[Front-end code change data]
▼▼▼

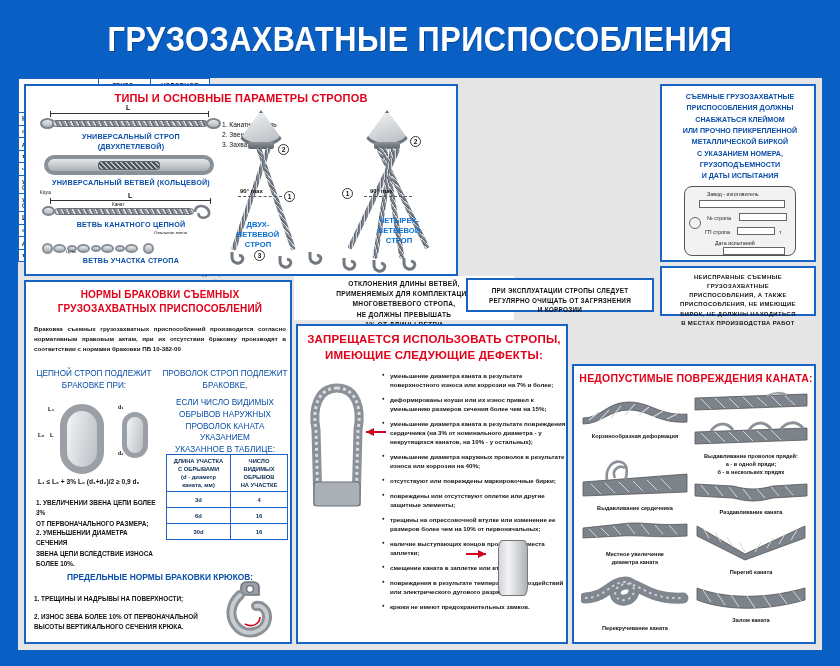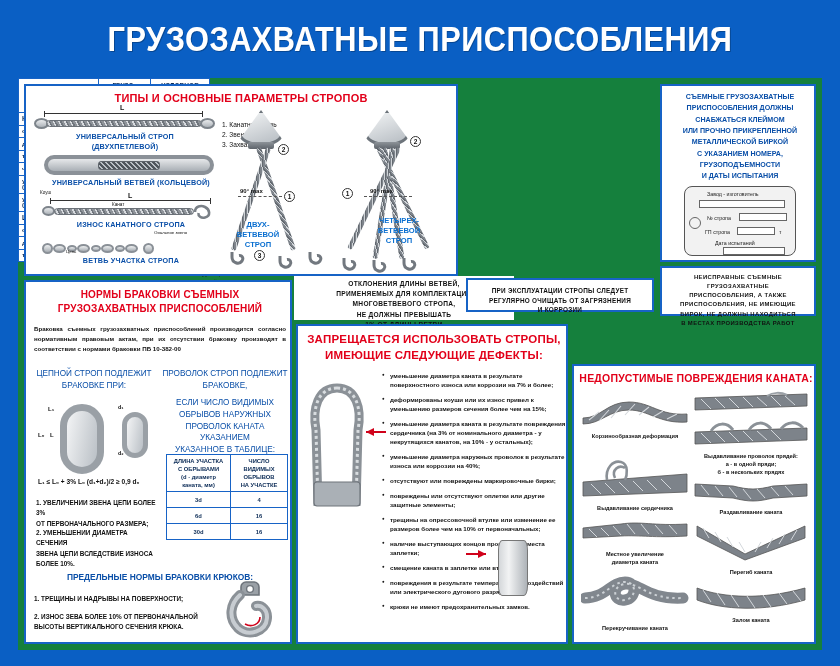--- a/index.html
+++ b/index.html
@@ -25,21 +25,21 @@
     font-family: "Liberation Sans Narrow", "Liberation Sans", sans-serif;
     transform: scaleX(0.88);
     text-shadow: 1px 1px 0 rgba(0,0,0,0.25);
     white-space: nowrap;
   }
 
   
   .canvas {
     position: absolute; left: 18px; top: 78px;
     width: 804px; height: 572px;
-    background: #15803d;
+    background: #e5e5e5;
   }
 
   .box { position: absolute; border: 2px solid #1763c6; background: #fff; }
 
   .title-red {
     color: #e2001a; font-weight: bold; text-align: center;
     font-family: "Liberation Sans Narrow", "Liberation Sans", sans-serif;
     letter-spacing: 0.2px;
   }
 
@@ -219,21 +219,21 @@
 
   <div class="header">
     <h1>ГРУЗОЗАХВАТНЫЕ ПРИСПОСОБЛЕНИЯ</h1>
   </div>
 
   <div class="canvas">
 
     <div class="box" id="sec-types">
       <div class="title-red" id="types-title">ТИПЫ И ОСНОВНЫЕ ПАРАМЕТРЫ СТРОПОВ</div>
 
-      <div class="slingrow" style="left:4px; top:26px; width:190px;">
+      <div class="slingrow" style="left:10px; top:26px; width:190px;">
         <div style="position:relative;height:20px;">
           <div class="dimline" style="left:14px; top:1px; width:158px;"></div>
           <div class="dimtick" style="left:14px; top:-1px;"></div>
           <div class="dimtick" style="left:172px; top:-1px;"></div>
           <div class="dimL" style="left:90px; top:-8px;">L</div>
           <div class="loop-end" style="position:absolute;left:4px;top:6px;"></div>
           <div class="rope" style="position:absolute;left:16px;top:8px;width:156px;"></div>
           <div class="loop-end" style="position:absolute;left:170px;top:6px;"></div>
         </div>
         <div class="sling-label">УНИВЕРСАЛЬНЫЙ СТРОП</div>
@@ -257,21 +257,21 @@
           <div class="dimtick" style="left:14px; top:2px;"></div>
           <div class="dimtick" style="left:174px; top:2px;"></div>
           <div class="dimL" style="left:92px; top:-4px;">L</div>
           <div style="position:absolute;left:76px;top:6px;font-size:4.6px;color:#111;">Канат</div>
           <div class="loop-end" style="position:absolute;left:6px;top:10px;width:13px;height:10px;"></div>
           <div class="rope" style="position:absolute;left:18px;top:12px;width:140px;"></div>
           <svg style="position:absolute;left:156px;top:7px;" width="22" height="17" viewBox="0 0 22 17">
             <path d="M3,9 C3,3 9,2 13,4 C18,6.5 19,13 13,14.5 C9,15.5 6,13 6.5,10" fill="none" stroke="#7a8087" stroke-width="2.6"></path>
           </svg>
         </div>
-        <div class="sling-label" style="margin-top:2px;">ИЗНОС КАНАТНОГО СТРОПА</div>
+        <div class="sling-label" style="margin-top:2px;">ВЕТВЬ КАНАТНОГО ЦЕПНОЙ</div>
       </div>
 
       <div class="slingrow" style="left:10px; top:150px; width:190px;">
         <div style="position:relative;height:18px;text-align:left;padding-left:6px;">
           <div style="position:absolute;left:118px;top:-6px;font-size:4.4px;color:#111;">Овальное звено</div>
           <div style="position:absolute;left:30px;top:13px;font-size:4.4px;color:#111;">Цепь</div>
           <div style="padding-top:3px;">
             <span class="chain-ring"></span>
             <span class="chain-link"></span>
             <span class="chain-link" style="height:7px;width:10px;"></span>

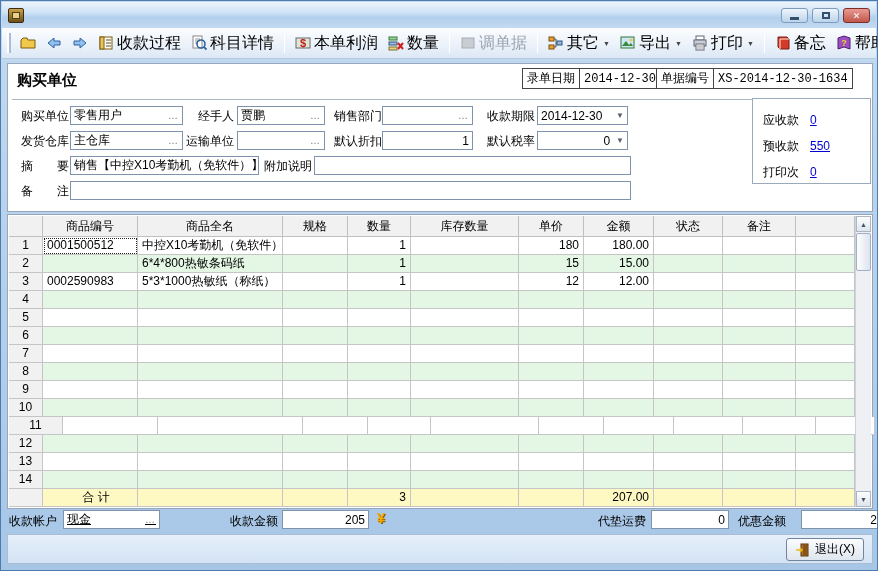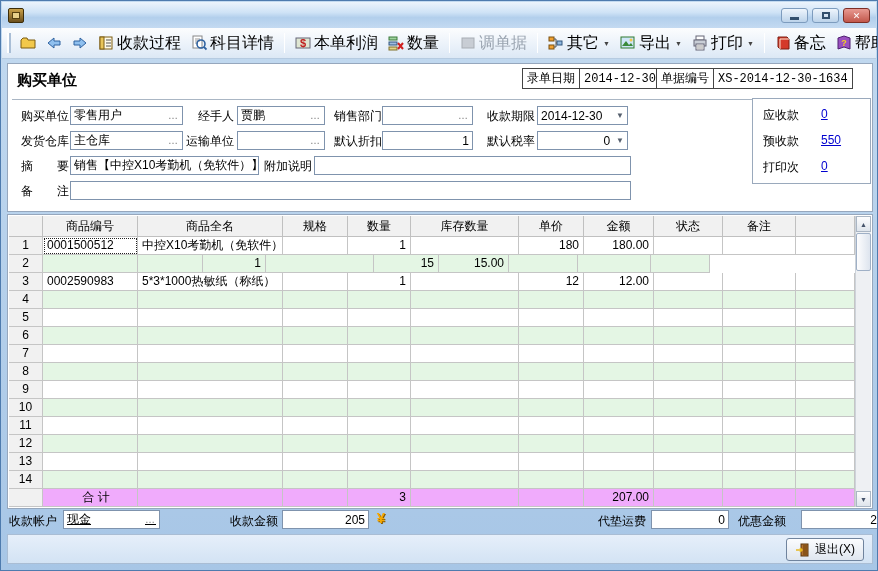--- a/index.html
+++ b/index.html
@@ -53,33 +53,33 @@
   .lbl { position:absolute; height:18px; line-height:18px; }
   .lbl-sp { display:inline-flex; justify-content:space-between; width:48px; }
   .ipt { position:absolute; height:19px; border:1px solid #7f93ad; background:#fff;
     display:flex; align-items:center; padding:0 3px; font-size:12px; overflow:hidden; }
   .ipt.num { justify-content:flex-end; }
   .dots { margin-left:auto; color:#777; font-size:10px; letter-spacing:1px; flex:none; }
   .ddarrow { margin-left:auto; color:#56606e; font-size:8px; flex:none; }
   .ipt .val { white-space:nowrap; }
   .infobox { position:absolute; left:744px; top:34px; width:119px; height:86px;
     border:1px solid #9aa9bc; background:#fff; padding:8px 0 0 10px; }
-  .inforow { height:26px; display:flex; gap:22px; }
+  .inforow { height:26px; display:flex; align-items:center; gap:11px; }
   .lnk { color:#0000cf; text-decoration:underline; cursor:pointer; }
   
   #grid { position:absolute; left:1px; top:1px; }
   .grow { display:flex; }
   .gcell { border-right:1px solid #c5c5c5; border-bottom:1px solid #c5c5c5;
     height:18px; line-height:17px; padding:0 4px; overflow:hidden; white-space:nowrap;
     font-size:12px; background:#fff; }
   .ghead .gcell { height:21px; line-height:20px; text-align:center; background:#f1f1f1;
     border-color:#c0c0c0; }
   .gcell.rowid { background:#f1f1f1; text-align:left; }
   .grow.alt .gcell:not(.rowid) { background:#e4f6e4; }
-  .grow.sum .gcell:not(.rowid) { background:#f0abfc;padding-left:16px; }
+  .grow.sum .gcell:not(.rowid) { background:#fef9c3;padding-left:16px; }
   .gcell.a-right { text-align:right; }
   .gcell.a-center { text-align:center; }
   .gcell.focus { outline:1px dotted #222; outline-offset:-2px; }
   
   .vscroll { position:absolute; top:1px; bottom:1px; right:1px; width:16px;
     background:#eef0f3; border-left:1px solid #cdd3da; }
   .sbtn { position:absolute; left:0; width:15px; height:16px;
     background:linear-gradient(180deg,#fdfdfe,#dfe5ec); border:1px solid #aab6c4;
     display:flex; align-items:center; justify-content:center; font-size:7px; color:#45536a; }
   .sthumb { position:absolute; left:0; top:17px; width:15px; height:38px;
@@ -363,20 +363,21 @@
           <div class="gcell a-right" style="width: 108px;"></div>
           <div class="gcell a-right" style="width: 65px;">180</div>
           <div class="gcell a-right" style="width: 70px;">180.00</div>
           <div class="gcell" style="width: 69px;"></div>
           <div class="gcell" style="width: 73px;"></div>
           <div class="gcell" style="width: 59px;"></div>
         </div>
         <div class="grow alt">
           <div class="gcell a-center rowid" style="width: 34px;">2</div>
           <div class="gcell" style="width: 95px;"></div>
+          <div class="gcell" style="width: 145px;">6*4*800热敏条码纸</div>
           <div class="gcell" style="width: 65px;"></div>
           <div class="gcell a-right" style="width: 63px;">1</div>
           <div class="gcell a-right" style="width: 108px;"></div>
           <div class="gcell a-right" style="width: 65px;">15</div>
           <div class="gcell a-right" style="width: 70px;">15.00</div>
           <div class="gcell" style="width: 69px;"></div>
           <div class="gcell" style="width: 73px;"></div>
           <div class="gcell" style="width: 59px;"></div>
         </div>
         <div class="grow">
@@ -477,21 +478,21 @@
           <div class="gcell" style="width: 65px;"></div>
           <div class="gcell a-right" style="width: 63px;"></div>
           <div class="gcell a-right" style="width: 108px;"></div>
           <div class="gcell a-right" style="width: 65px;"></div>
           <div class="gcell a-right" style="width: 70px;"></div>
           <div class="gcell" style="width: 69px;"></div>
           <div class="gcell" style="width: 73px;"></div>
           <div class="gcell" style="width: 59px;"></div>
         </div>
         <div class="grow">
-          <div class="gcell a-center rowid" style="width: 34px;">11</div>
+          <div class="gcell a-center rowid" style="width: 54px;">11</div>
           <div class="gcell" style="width: 95px;"></div>
           <div class="gcell" style="width: 145px;"></div>
           <div class="gcell" style="width: 65px;"></div>
           <div class="gcell a-right" style="width: 63px;"></div>
           <div class="gcell a-right" style="width: 108px;"></div>
           <div class="gcell a-right" style="width: 65px;"></div>
           <div class="gcell a-right" style="width: 70px;"></div>
           <div class="gcell" style="width: 69px;"></div>
           <div class="gcell" style="width: 73px;"></div>
           <div class="gcell" style="width: 59px;"></div>

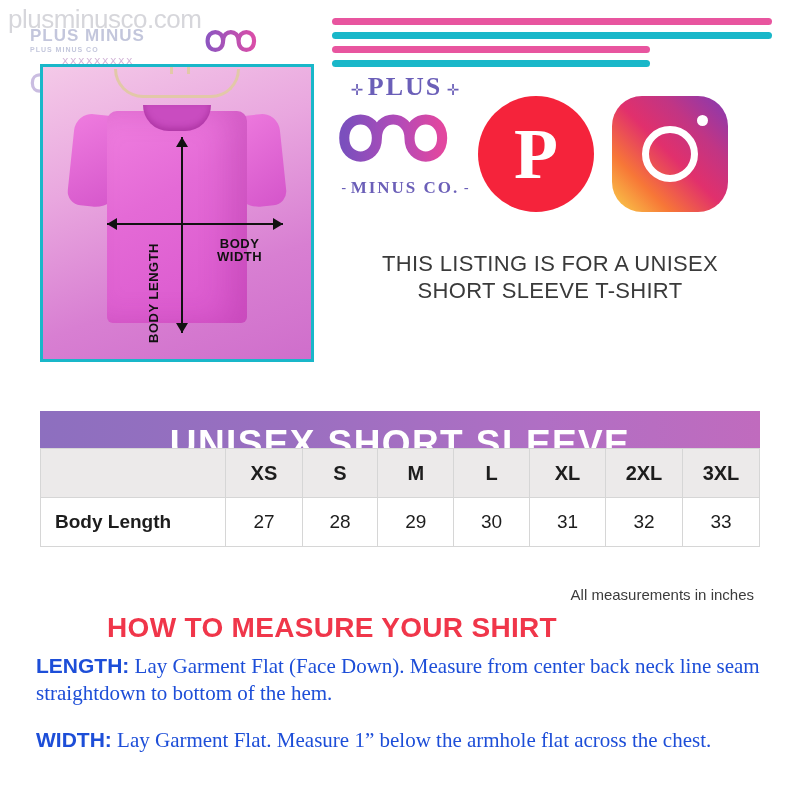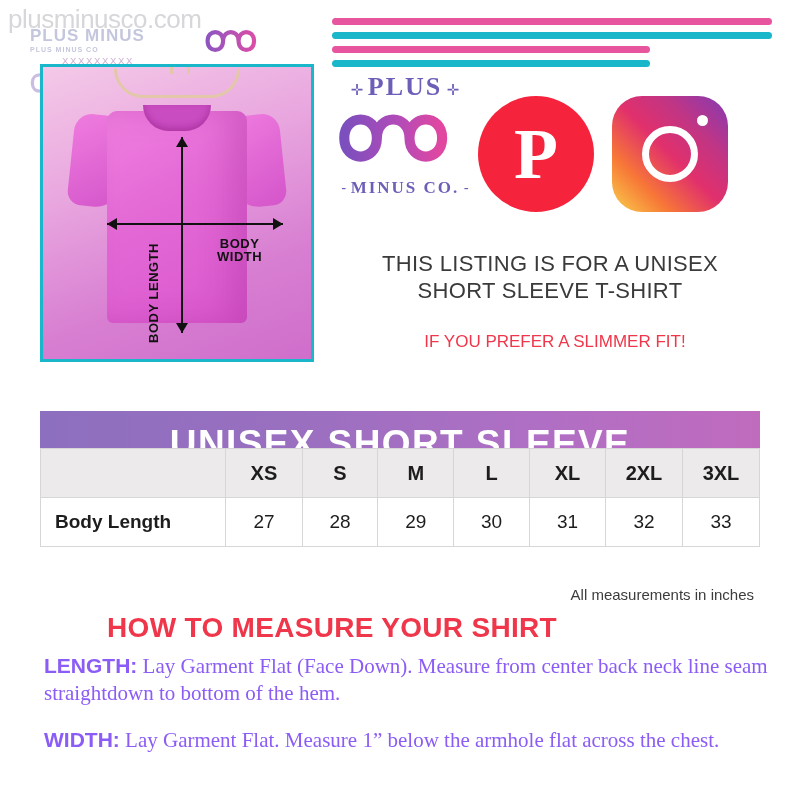--- a/index.html
+++ b/index.html
@@ -150,23 +150,23 @@
   .measure-note{
     position:absolute;right:46px;top:586px;font-size:15px;color:#3c3c3c;
   }
 
   
   .howto{
     position:absolute;left:0;top:612px;width:664px;text-align:center;
     font-size:28px;font-weight:700;color:#f0364a;letter-spacing:.3px;
   }
   .para{
-    position:absolute;left:44px;width:726px;
+    position:absolute;left:36px;width:726px;
     font-family:"Liberation Serif", serif;
-    font-size:21px;color:#8b5cf6;line-height:27px;
+    font-size:21px;color:#1d4ed8;line-height:27px;
   }
   .para b{font-family:"Liberation Sans", sans-serif;font-weight:700;}
   #para-length{top:652px;}
   #para-width{top:726px;}
 </style>
 </head>
 <body>
 
 <div class="watermark">plusminusco.com</div>
 
@@ -245,21 +245,20 @@
   <div class="ig-ring"></div>
   <div class="ig-dot"></div>
 </div>
 
 <div class="listing">
   <span>THIS LISTING IS FOR A UNISEX</span><br>
   <span>SHORT SLEEVE T-SHIRT</span>
 </div>
 <div class="ladies">
   <br>
-  <span>IF YOU PREFER A SLIMMER FIT!</span>
 </div>
 
 <div class="banner">
   <span>UNISEX SHORT SLEEVE</span>
 </div>
 
 <table class="table">
   <thead>
     <tr>
       <th class="blank"></th>

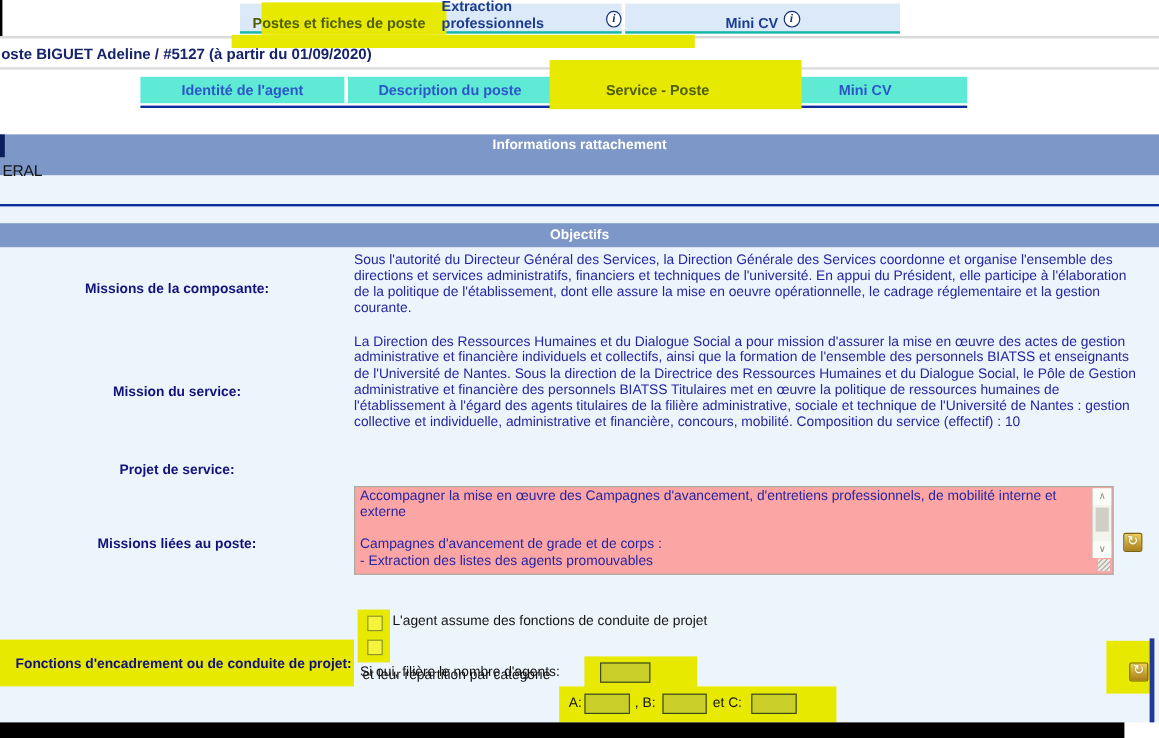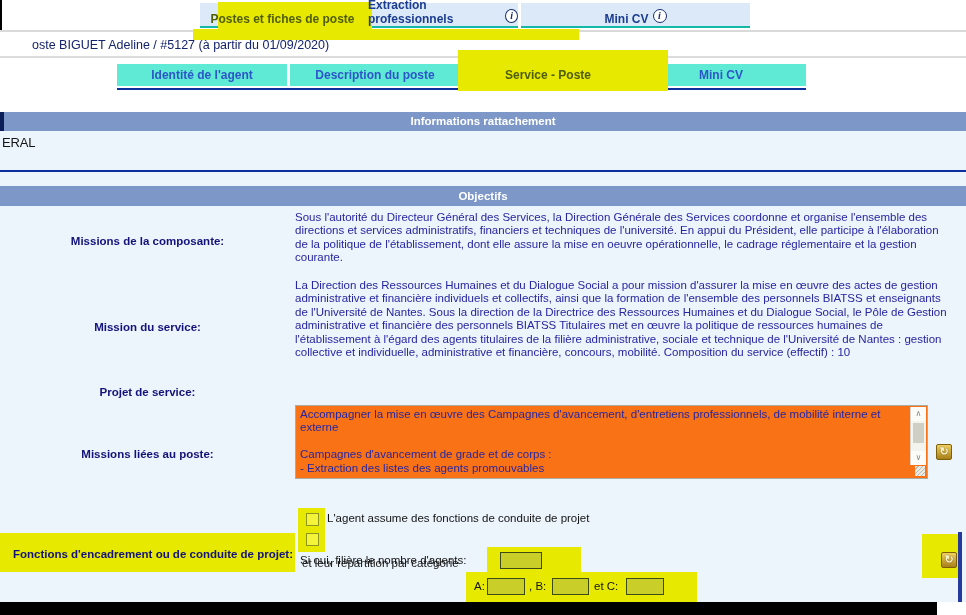--- a/index.html
+++ b/index.html
@@ -16,33 +16,33 @@
           font-weight:bold;font-size:12px;color:#2d56c8;cursor:pointer;}
   .innertab-row{position:absolute;left:117px;top:64px;width:689px;height:24px;border-bottom:2px solid #0d2f9b;}
   .tab-label{position:relative;z-index:6;}
   .hl-text{color:#505e08;}
 
   .info-badge{display:inline-block;width:12px;height:12px;border:1.5px solid #16306e;border-radius:50%;
           background:#fff;color:#16306e;font-family:"Liberation Serif",serif;font-style:italic;font-weight:bold;
           font-size:10px;line-height:12px;text-align:center;position:relative;top:-3px;}
 
   .grayline{position:absolute;left:0;width:966px;height:2px;background:#d9d9d9;}
-  .pagetitle{position:absolute;left:1px;top:38px;font-size:12.5px;font-weight:normal;color:#15246b;white-space:nowrap;padding-left:31px;}
+  .pagetitle{position:absolute;left:1px;top:38px;font-size:12.5px;font-weight:bold;color:#15246b;white-space:nowrap;}
 
   .section-bg{position:absolute;left:0;top:112px;width:966px;height:490px;background:#ecf4fc;}
-  .secheader{position:absolute;left:0;width:966px;height:19px;background:#7d98c8;color:#fff;
+  .secheader{position:absolute;left:0;width:966px;height:34px;background:#7d98c8;color:#fff;
           font-weight:bold;font-size:11.5px;text-align:center;line-height:19px;}
   .navyline{position:absolute;left:0;width:966px;height:2px;background:#0b2f9e;}
 
   .ratt-line{position:absolute;left:2px;color:#141414;font-size:13px;letter-spacing:-0.2px;white-space:nowrap;}
 
   .flabel{position:absolute;left:0;width:295px;text-align:center;font-weight:bold;color:#12127a;font-size:11.5px;}
   .ptext{position:absolute;left:295px;width:656px;color:#2626a0;font-size:11.5px;line-height:13.4px;text-align:left;}
 
-  .tbox{position:absolute;left:295px;top:405px;width:633px;height:74px;background:#f97316;
+  .tbox{position:absolute;left:295px;top:405px;width:633px;height:74px;background:#fca5a5;
         border:1px solid #abab9f;box-sizing:border-box;}
   .tbox-text{position:absolute;left:4px;top:2px;right:20px;color:#2626a0;font-size:11.5px;line-height:13.4px;white-space:pre-wrap;}
   .sb{position:absolute;right:1px;top:1px;width:15px;height:58px;background:#f4f4ee;border-left:1px solid #d5d5cc;}
   .sb-btn{position:absolute;left:0;width:15px;height:14px;background:#fbfbf7;color:#8a8a80;
         font-size:8px;line-height:13px;text-align:center;cursor:pointer;}
   .sb-thumb{position:absolute;left:2px;top:16px;width:11px;height:20px;background:#cfcfc6;cursor:pointer;}
   .grip{position:absolute;right:2px;bottom:2px;width:10px;height:10px;
         background:repeating-linear-gradient(135deg,#eaeae3 0 2px,#b9b9ae 2px 3px);}
 
   .gold-icon{position:absolute;width:16px;height:16px;background:linear-gradient(#f0d060,#a87f18);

▲▲▲

Your assignment — Each line above with the word "hidden" needs to be copied.

Output below —
     display:flex; align-items:center; padding:0 3px; font-size:12px; overflow:hidden; }
     height:18px; line-height:17px; padding:0 4px; overflow:hidden; white-space:nowrap;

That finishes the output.